Simple cour de justice, qui tenait son existence et son autorité de la couronne, les parlements s'érigèrent progressivement en Sénat. Soutenus par une opinion publique manipulée, ils ont joué un rôle important dans l'agitation des années 1780 préparant la Révolution en empêchant toute réforme.
Les méfaits du système parlementaire ne datent pas d'hier. Pendant qu'on négociait la paix de Rueil, en 1649, qui mit fin à la première Fronde, on pensa convoquer les états généraux à Orléans. Voici la réaction du parlement de Paris à qui le parlement de Rouen demandait s'il convenait d'envoyer des députés :
« Jamais les parlements qui sont eux-mêmes composés des trois états, n'ont député aux états généraux ; ils sont supérieurs à ces assemblées, puisqu'ils jugent en dernier ressort ce qu'elles ont arrêté et délibéré. Les états généraux n'agissent que par prières et ne parlent qu'à genoux comme les peuples et sujets ; les parlements tiennent un rang au-dessus d'eux, comme médiateurs entre le peuple et le roi. » (1)
Telle est, au XVIIe siècle, l'orgueilleuse prétention du parlement de Paris. Simple cour de justice, qui tenait son existence et son autorité de la couronne, il s'érigeait en véritable sénat.
Usurpations politiques
On n'imagine pas l'esprit subversif qui se développe dans les assemblées et autour d'elles. En 1649, la même année, au mois de mars, lors d'une sortie solennelle du parlement de Paris, un groupe d'hommes s'écria : « République ! République ! » Comme on leur faisait remarquer qu'ils devaient respecter le roi et les magistrats, l'un d'eux répliqua : « Qu'est-ce à dire ? le peuple n'a-t-il pas fait les rois, lesquels ont fait les parlements ? Il est donc à considérer autant les uns que les autres. » La même année tombait en Angleterre la tête du roi Charles Ier.

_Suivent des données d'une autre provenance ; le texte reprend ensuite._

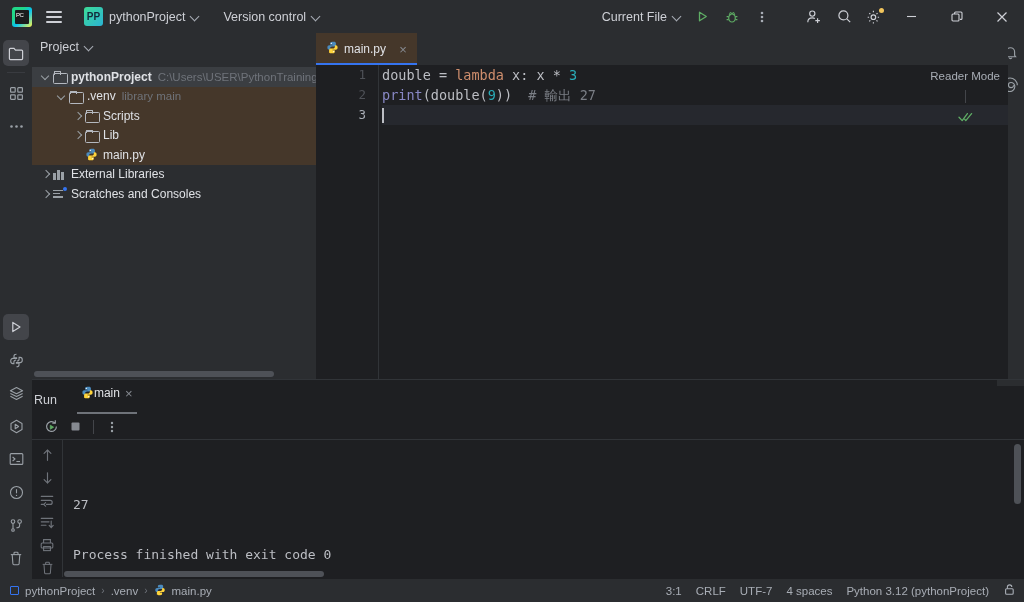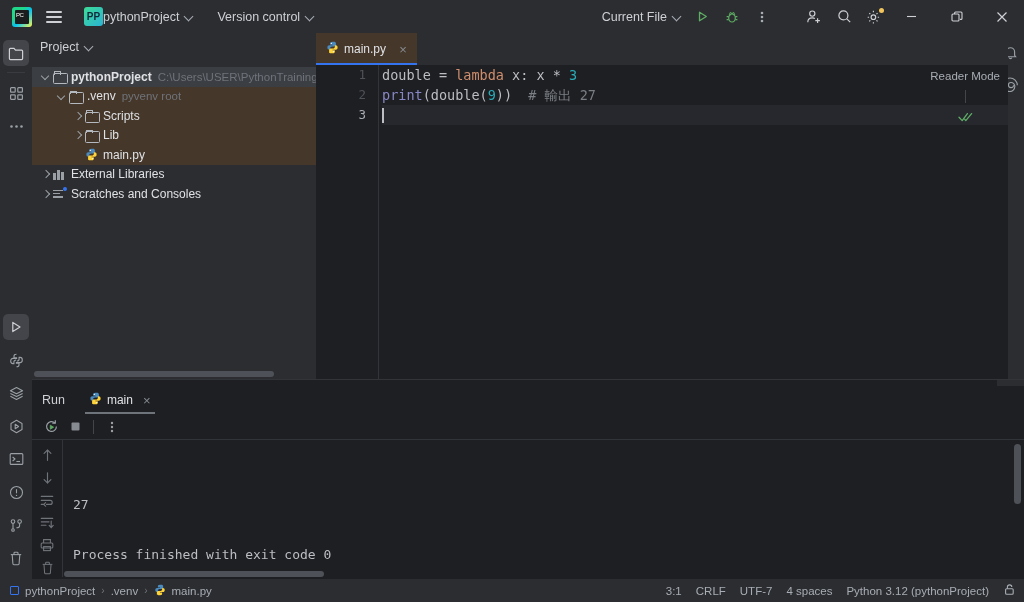"PP" .proj-badge { margin-right: none -> 6px }
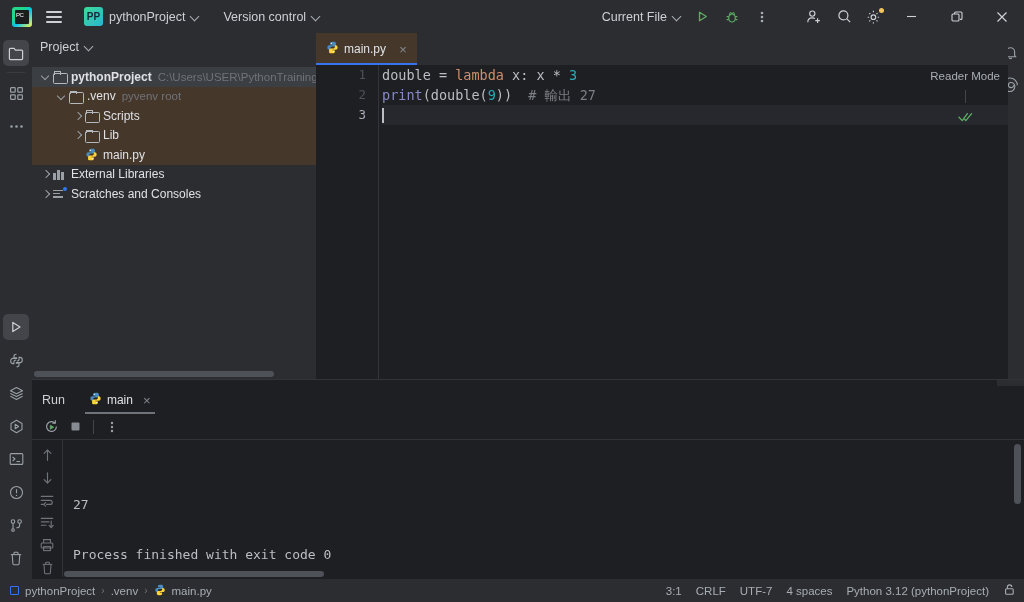"pyvenv root" span.tlib { text: pyvenv root -> library main }
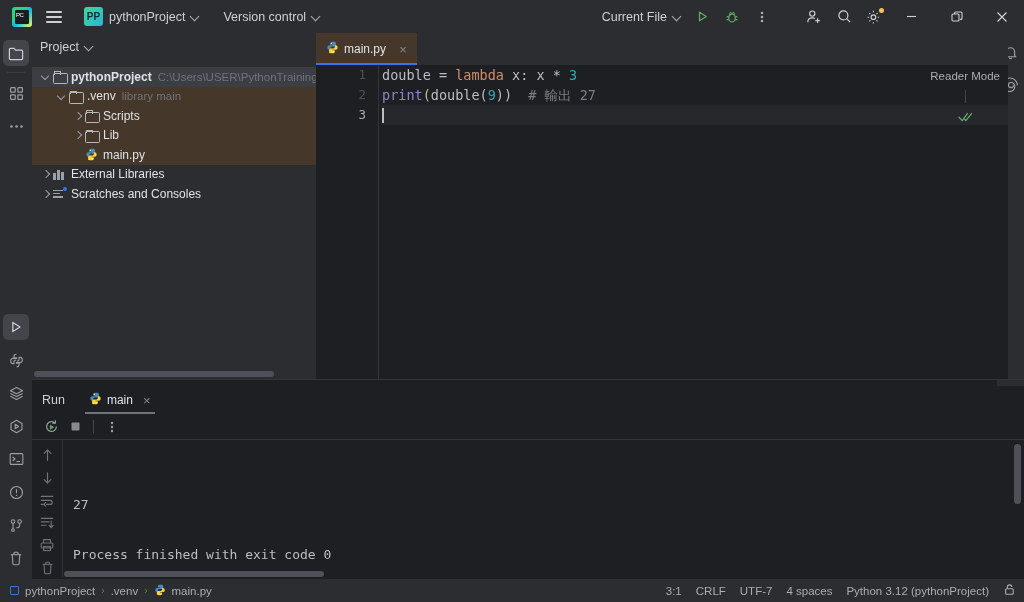"Run" .run-head { padding-left: 10px -> 2px }
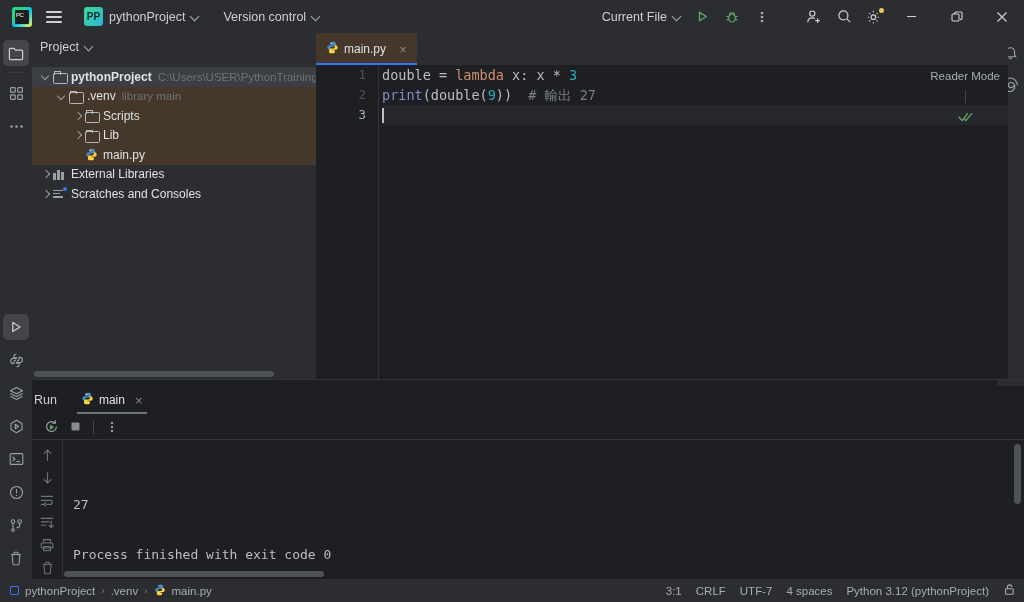"main" .run-tab { align-items: center -> none; gap: 5px -> none }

Louis XIV saura mettre un terme aux usurpations politiques du parlement de Paris ; en 1673, il interdit aux parlements de faire quelque remarque que ce soit avant l'enregistrement des édits, mais les parlements relevèrent la tête en négociant leur droit de remontrance avec le régent Philippe d'Orléans, à qui ils attribuent, en cassant le testament de Louis XIV, les pouvoirs que ce dernier avait fortement limités. À partir de 1750, les parlements bloquent les réformes du pouvoir royal. Louis XV sévira un peu tard et mourra ensuite trop tôt. En 1771, le chancelier de Maupeou enlève aux parlements leurs attributions politiques et les divise en six conseils supérieurs. Mais en 1774, Louis XVI, conseillé par Maurepas (« Sans parlement, point de monarchie »), commet l'erreur de faire rappeler les parlements. Le roi reculera devant leur opposition. Soutenus par une opinion publique manipulée ils jouent un rôle important dans l'agitation des années 1780 et, en empêchant toute réforme, ils préparent la Révolution.

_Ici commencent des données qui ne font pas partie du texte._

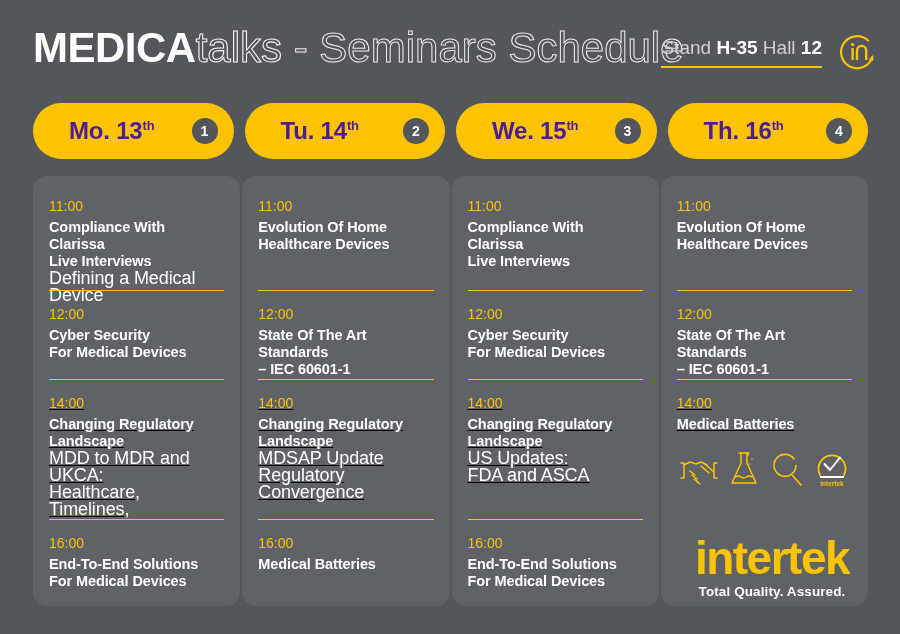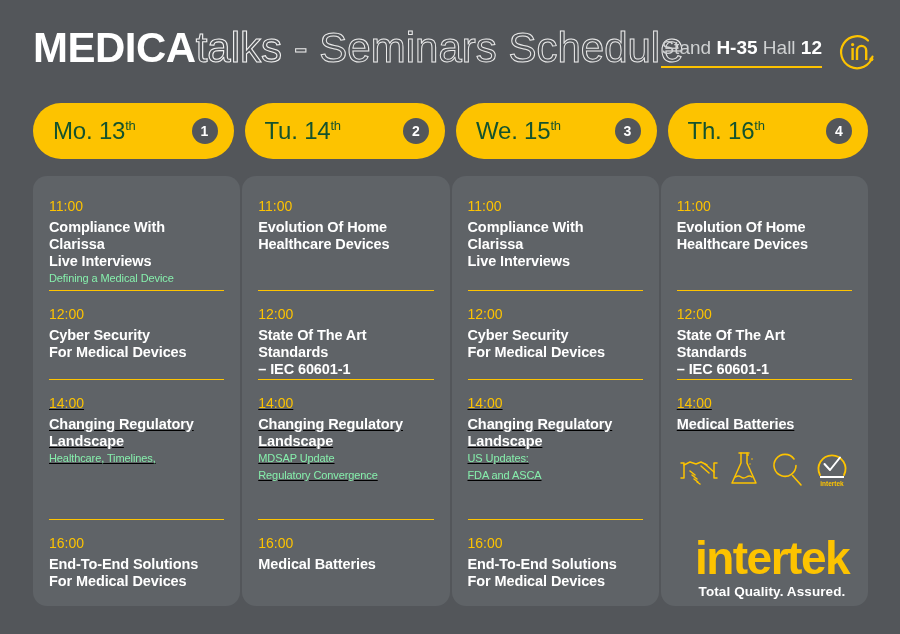"Mo. 13th" .tab-label { color: #14532d -> #4c1d95; font-weight: 400 -> 700; margin-left: none -> 16px }
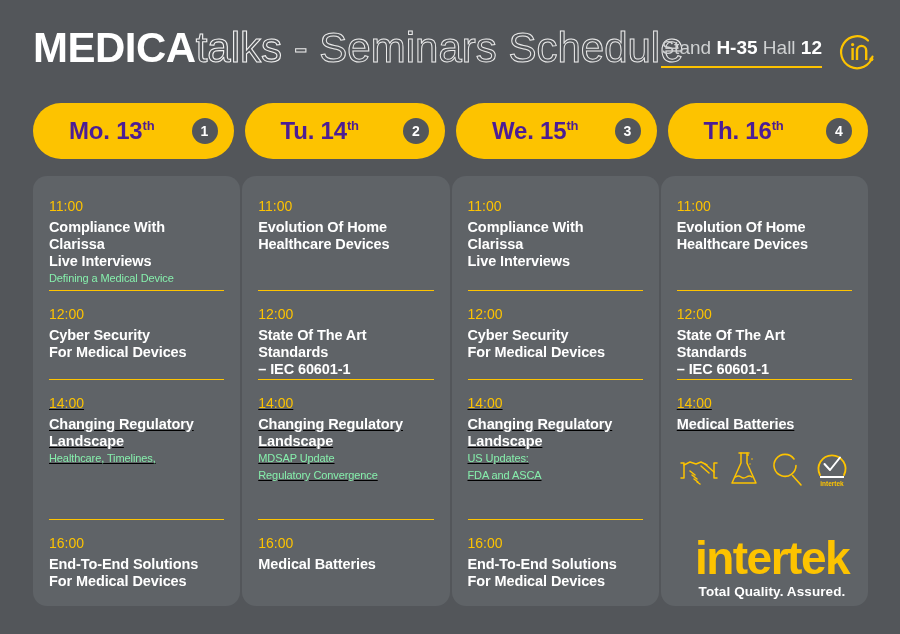"Defining a Medical Device" .sess-sub { color: #86efac -> #ffffff; font-size: 11px -> 18px }
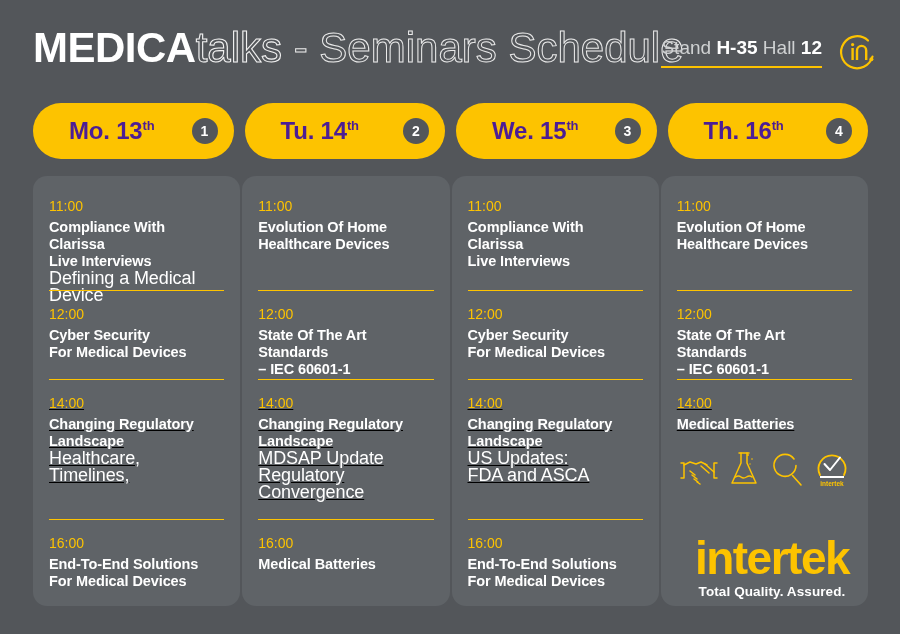"MDD to MDR and UKCA:" div.sess-sub { html: none -> <div>MDD to MDR and UKCA:</div> }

Voyons comment Napoléon traita le parlementarisme. La Constitution de l'An VIII prévoit un Conseil d'État « chargé de rédiger les projets de lois et les règlements d'administration publique, et de résoudre les difficultés qui s'élèvent en matière administrative ». Le Tribunat, ensuite, discute les projets de lois proposés par le Conseil d'État mais ne vote pas. Le Corps législatif vote enfin les lois sans avoir le droit d'en discuter. Le Sénat, en outre, est chargé de veiller à la conservation de la Constitution.
Empire de la parole
Dès que cette constitution est mise en place, le Tribunat se révèle un foyer d'opposition. Benjamin Constant y prononce un discours dans lequel il dénonce « le régime de servitude et de silence » qui se prépare. Épuré en 1802, le Tribunat sera supprimé en 1807. Remarquons bien ce fait : devenu plus autoritaire qu'en ses débuts, Napoléon ne supprime pas l'assemblée qui vote, et pourrait donc rejeter les lois proposées par le Conseil d'État, il supprime l'assemblée qui semble détenir le moins de pouvoir, celle où l'on parle sans rien décider. L'empereur, qui connaissait les rouages de la Révolution, supprime l'assemblée la plus dangereuse, celle qui dispose de la parole. Le faible Conseil des Cinq-Cents avait failli mettre fin à la carrière du général Bonaparte, auréolé de ses victoires, en criant « Hors-la-loi ! », « César ! » et « Cromwell ! » Tel est l'empire de la parole dans les assemblées.
GÉRARD BAUDIN L’ACTION FRANÇAISE 2000 du 7 au 20 mai 2009
1 - Journal d'Olivier Lefèvre d'Ormesson, tome I.